Selvaraju Sandrakasi

Personal information
- Full name: Selvaraju Sandrakasi
- Nickname: Raju
- Born: 21 July 1985 (age 41) Taiping, Perak, Malaysia

Sport
- Sport: Field hockey
- Position: Forward, Midfielder

Senior career
- Years: Team / Caps / Goals
- 200?–2006: Tenaga Nasional Berhad HC / - / -
- 2006: Mönchengladbach / 12 / 5
- 2007–2008: Tenaga Nasional Berhad HC / - / -
- 2008: Berliner HC / 10 / 7
- 2009: Tenaga Nasional Berhad HC / - / -
- 2009: Midlands / 8 / 4
- 2010: Racing Club de France / 12 / 4
- 2011–: UniKL HC / - / -

National team
- Years: Team / Caps / Goals
- 2006–: Malaysia / 100 / (108)

Medal record
Men's Hockey Asia Cup
| Bronze medal – third place | 2007 Chennai | Team |

= Selvaraju Sandrakasi =

Selvaraju Sandarakasi (born 21 July 1985) is a Malaysian Field hockey coach and former international player. He was born in Taiping, Perak, Malaysia, and developed an interest in hockey from a young age.

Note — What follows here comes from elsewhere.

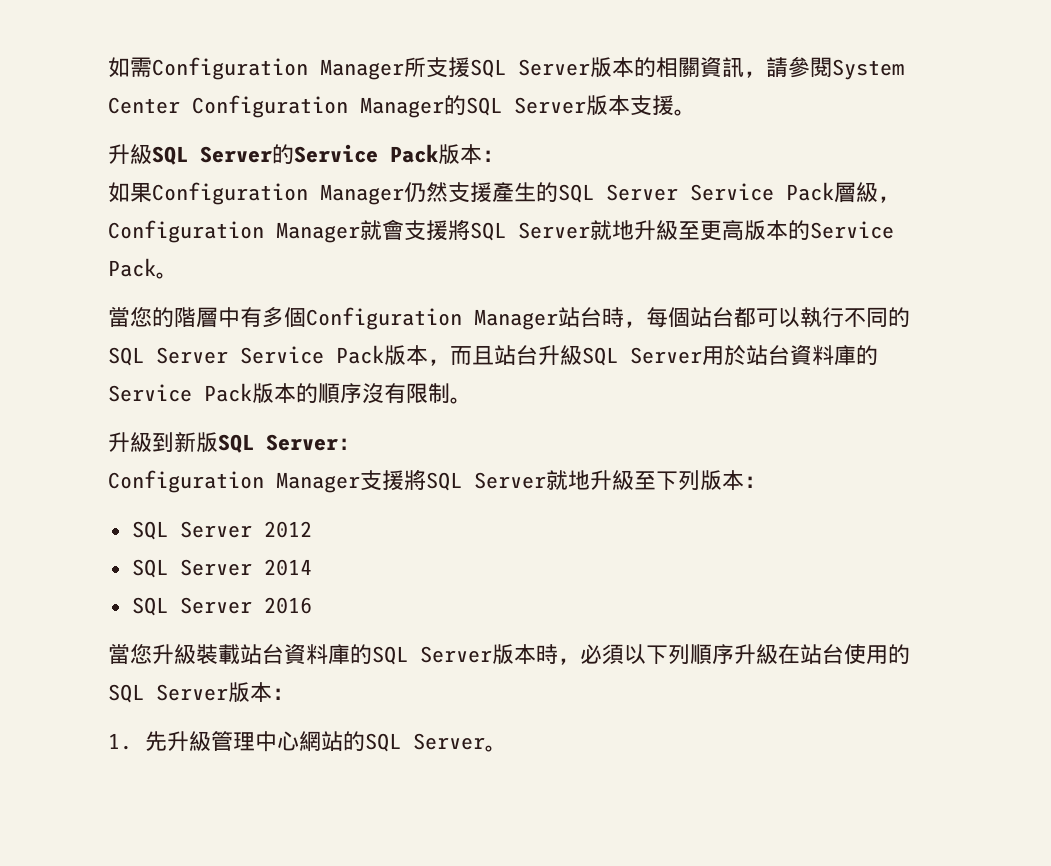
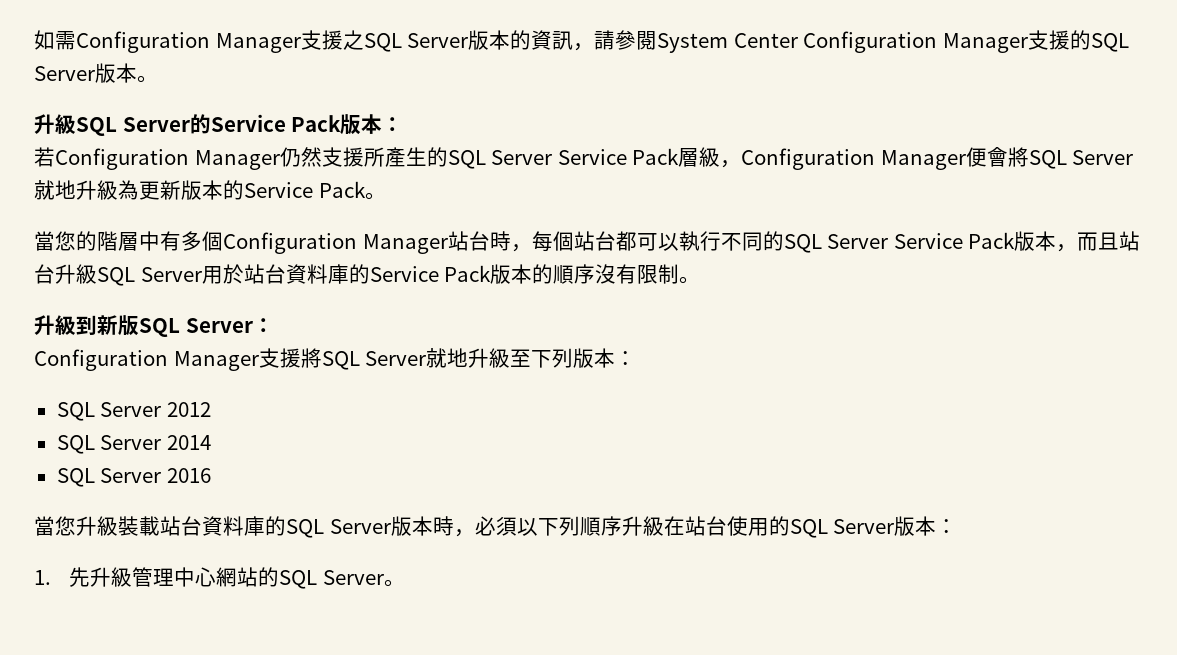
- 如需Configuration Manager所支援SQL Server版本的相關資訊，請參閱System Center Configuration Manager的SQL Server版本支援。
+ 如需Configuration Manager支援之SQL Server版本的資訊，請參閱System Center Configuration Manager支援的SQL Server版本。
- 如果Configuration Manager仍然支援產生的SQL Server Service Pack層級，Configuration Manager就會支援將SQL Server就地升級至更高版本的Service Pack。
+ 若Configuration Manager仍然支援所產生的SQL Server Service Pack層級，Configuration Manager便會將SQL Server就地升級為更新版本的Service Pack。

He attended Bukit Jalil Sports School. Through Malaysia's development pathway, he progressed through junior competitions and national age-group programmes, earning recognition as one of the country's most talented player.

His performances at junior level led to opportunities with leading Malaysian clubs and eventually selection to the Malaysian national team. He later represented Malaysia in major international competitions, including the 2014 Commonwealth Games, Asian Cup, Sultan Azlan Shah Cup 2010 and 2007 Men's Hockey Champions Trophy

== Playing career ==

=== National Junior Squad ===
Selvaraju Sandrakasi played for Malaysia's National Junior Hockey Team. He was recognised as the "Most Skillful Player", "Top Scorer" and "Best Player" of the tournament in the Malaysian U-19 Junior League.

=== National Squad ===
Selvaraju Sandrakasi represented Malaysia for more than a decade. He competed in major tournaments including the 2014 Commonwealth Games, 2007 Men's Hockey Champions Trophy, 2007 Men's Hockey Asia Cup, Sultan Azlan Shah Cup, .

=== National Leagues ===
Selvaraju Sandrakasi started his club hockey career with Sapura Hockey Club in 2000. He later joined Tenaga Nasional Berhad Hockey Club in 2003, where he continued to develop as a player and recognized as "Men of the match" in 2004 Malaysia Men's Hockey League. In 2009, he joined Unikl Hockey Club and played for the team for many years.

=== International Leagues ===
Selvaraju Sandrakasi played in many international leagues. He first played in Germany in 2006 and scored five goals in 12 Division One matches for Moenchengladbach. In 2008, he played for Berlin and scored seven goals in 10 matches. He was supposed to return to Berlin to continue playing for the Berliner HC in April but injury sidelined him. He earned another call-up from Berlin for 2010 German League.

In October 2009, Selvaraju had a stint in New Zealand for Division One side Midlands. He scored four goals in eight matches. He also featured for Racing Club de France for two months from March 2010. He scored four goals in 12 French Division One matches. He received invitation to represent Air Force HC in Thailand, Singh Sabha HC in Hong Kong and Dandenong HC in Australia.

In 2015, Selvaraju played for Pistoia Hockey Club in Italy. His time in Italy contributed significantly as both a player and coach. Following his playing career, he later returned to Pistoia Hockey Club as head coach, where he was involved in player development and team performance programs.

== Coaching career ==
Selvaraju began as a assistance coach for Kuala Lumpur U-16 state tournament and Junior leagues U-19 in Malaysia. Over the years, he advanced to Head Coach position with teams including Razak Cup, 2010 Malaysia Junior Hockey League Unikl team. Among his notable achievements are leading Thailand leading the team to its first-ever Women's Indoor Asia Cup final appearance , winning a championship with DKI Jakarta Hockey. He also held Head coach position in Pistoia Hockey Club, Italy and Woodville Hockey Club, Australia.